Status of the tls-support branch...

Management summary "works for me!" with the obligatory caveat:

i've been unable to find a simple way to test SCGI responses. With this branch and trunk the results are identical with:

$ netcat -l 8081 < a-text-file

And then use a .scgi file to redirect althttp(s)d to that:

SCGI localhost 8081
fallback: index.html

althttps opens the connection and sends the request to netcat, clearly visible on netcat's stdout, but netcat doesn't seem to respond: althttpd eventually times out.

My attempts at finding a working SCGI example have not been fruitful, so i've been unable to confirm how trunk reacts to a genuine SCGI service.

(2) By sodface on 2022-01-09 15:39:39 in reply to 1 [link] [source]

Thanks for all the work on this Stephan. I will try to do some testing locally and provide feedback. Hopefully today.

(11) By sodface on 2022-01-15 02:27:14 in reply to 2 [link] [source]

I updated my local APKBUILD for the Alpine package to the latest trunk version and tested locally with the built in test certificate and a self signed certificate. All seems good!

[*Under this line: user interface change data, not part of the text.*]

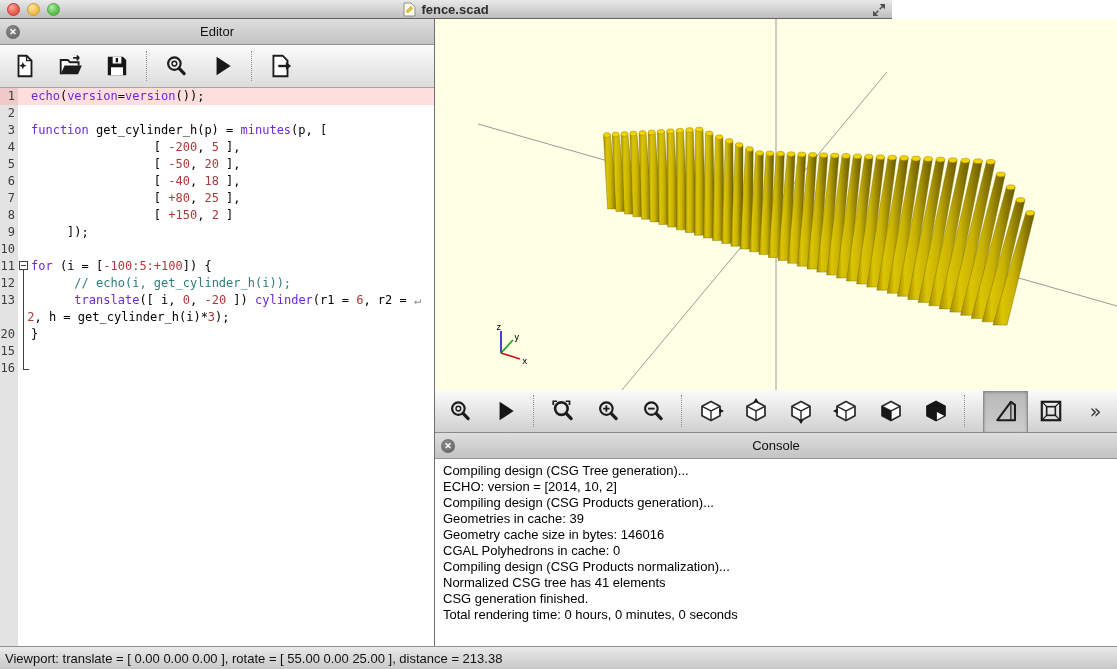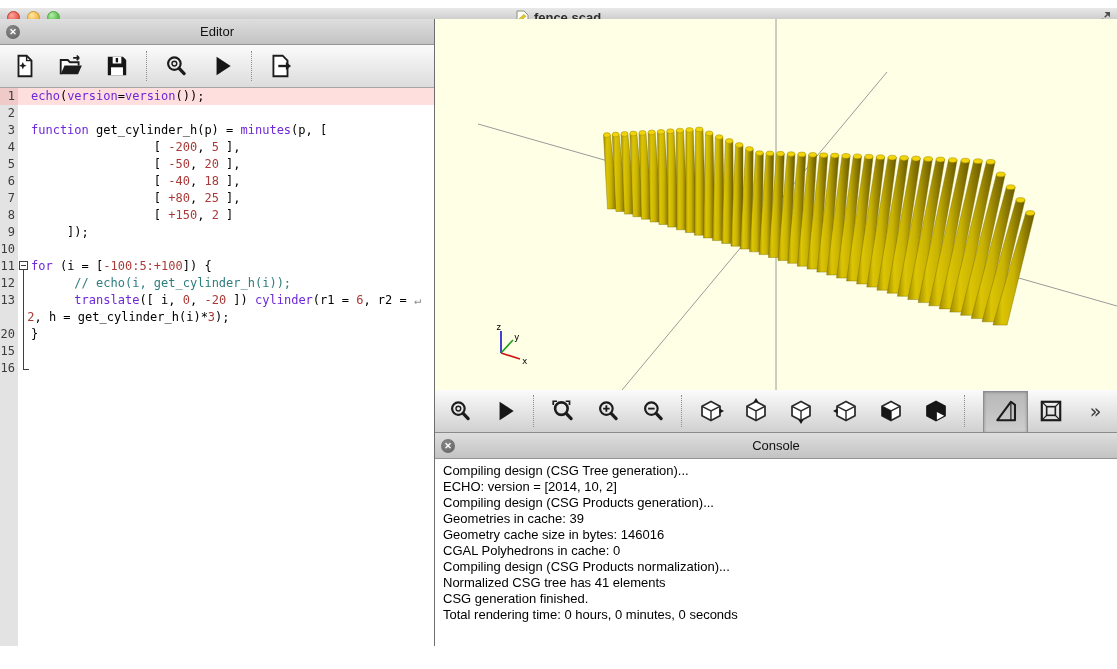--- a/index.html
+++ b/index.html
@@ -8,7 +8,7 @@
        font-family:"Liberation Sans",sans-serif;-webkit-font-smoothing:antialiased;}
 
   
-  .titlebar{position:absolute;left:0;top:8px;width:1117px;height:19px;
+  .titlebar{position:absolute;left:0;top:0;width:892px;height:19px;
     background:linear-gradient(#e9e9e9,#bdbdbd);border-bottom:1px solid #636363;}
   .tl-group{position:absolute;left:7px;top:3px;display:flex;gap:7px;}
   .tl{width:13px;height:13px;border-radius:50%;}

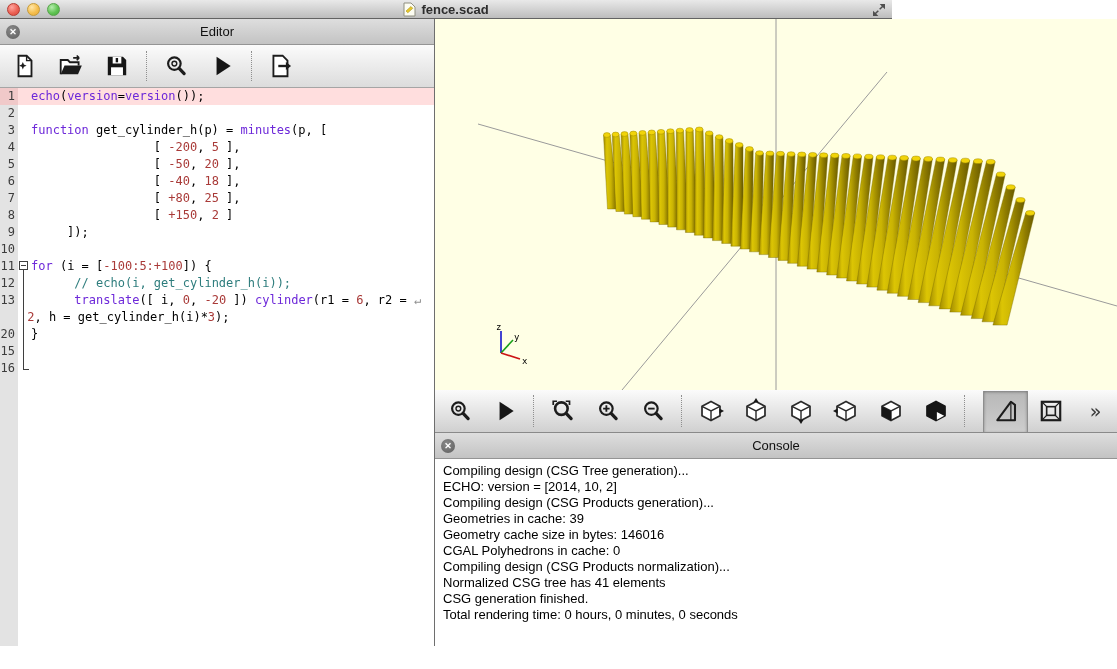--- a/index.html
+++ b/index.html
@@ -487,6 +487,9 @@
       <div class="cline">Total rendering time: 0 hours, 0 minutes, 0 seconds</div>
     </div>
 
+  <div class="statusbar">
+    <span>Viewport: translate = [ 0.00 0.00 0.00 ], rotate = [ 55.00 0.00 25.00 ], distance = 213.38</span>
+  </div>
 </div>
 
 </body></html>

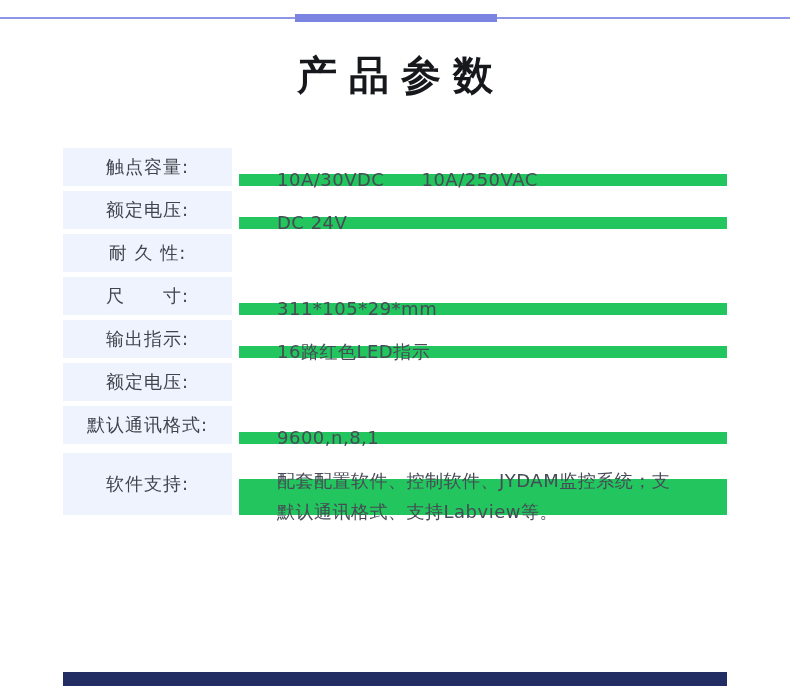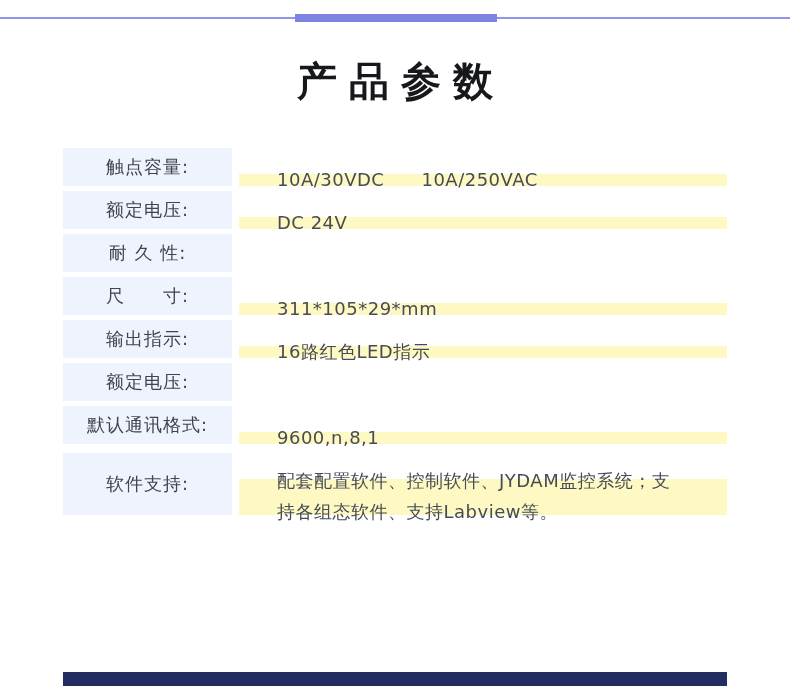--- a/index.html
+++ b/index.html
@@ -32,7 +32,6 @@
     letter-spacing: 12px;
     text-indent: 12px;
     color: #17181c;
-    margin-top: 6px;
   }
   .spec-table {
     position: absolute;

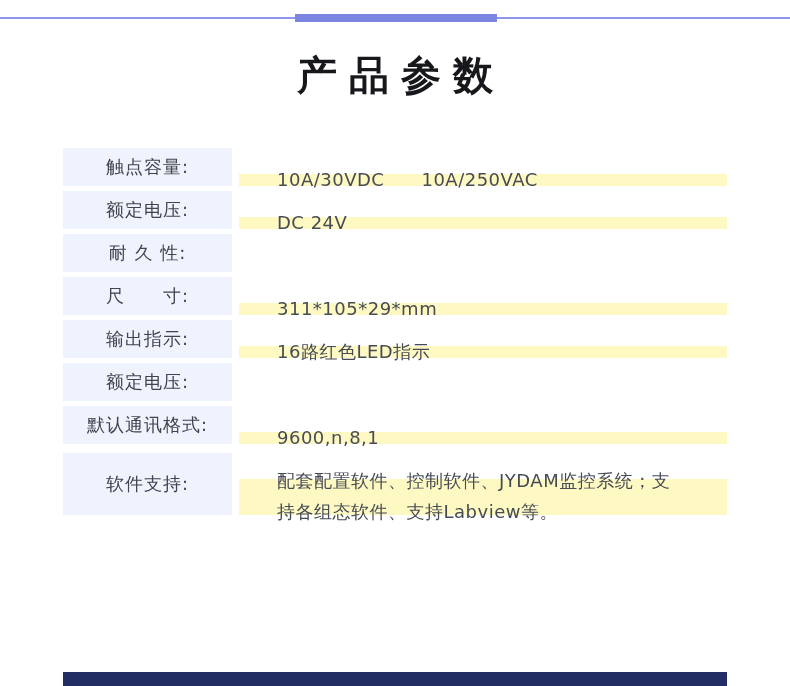--- a/index.html
+++ b/index.html
@@ -65,7 +65,7 @@
   }
   .spec-value {
     flex: 1;
-    background: #fef9c3;
+    background: #22c55e;
     display: flex;
     align-items: center;
     padding-left: 38px;

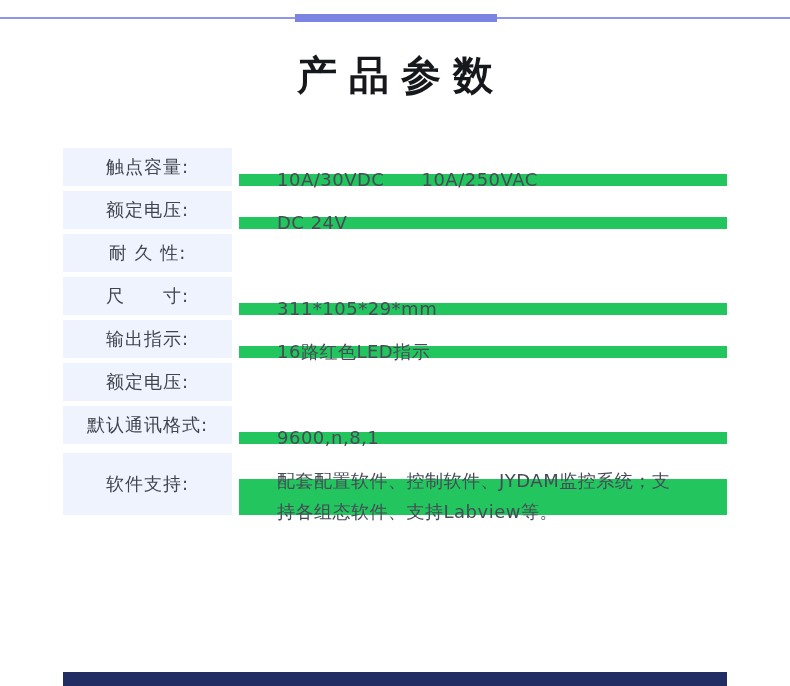--- a/index.html
+++ b/index.html
@@ -124,7 +124,7 @@
     <div class="spec-row tall">
       <div class="spec-label">软件支持:</div>
       <div class="spec-value">配套配置软件、控制软件、JYDAM监控系统；支
-持各组态软件、支持Labview等。</div>
+默认通讯格式、支持Labview等。</div>
     </div>
   </div>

Stupid question, if I wanted to provide both an http and https version of the same site, I assume I'd have to run two instances of althttpd?

(12) By Stephan Beal (stephan) on 2022-01-15 03:50:43 in reply to 11 [link] [source]

Stupid question, if I wanted to provide both an http and https version of the same site, I assume I'd have to run two instances of althttpd?

Not a stupid question at all: yes. althttpd's internal state only accounts for a single type of connection (probably because that all it historically had). It "could" be refactored to support both in the same instance, i suppose, but i'm not currently volunteering to do so ;). Most simply, it could probably just fork a second copy of itself for the other port if told to - that probably wouldn't require more than a dozen lines of code plus another CLI flag or two to enable passing on of two port numbers.

I think that should be -DENABLE_TLS

Fixed, thank you.

(3) By Stephan Beal (stephan) on 2022-01-14 13:32:29 in reply to 1 [link] [source]

Management summary "works for me!"

Follow-up: "still works for me!" Althttp(s)d in TLS mode (with letsencrypt certs) has been in non-stop use for all of my own Fossil repos the past six days on an Ubuntu 21.10 server with no visible defects or strangeness on the server or the clients (Firefox and Chromium on Linux). Roughly half a dozen fossil /chat pollers are in constant use, so it's been running 24/7 during that time.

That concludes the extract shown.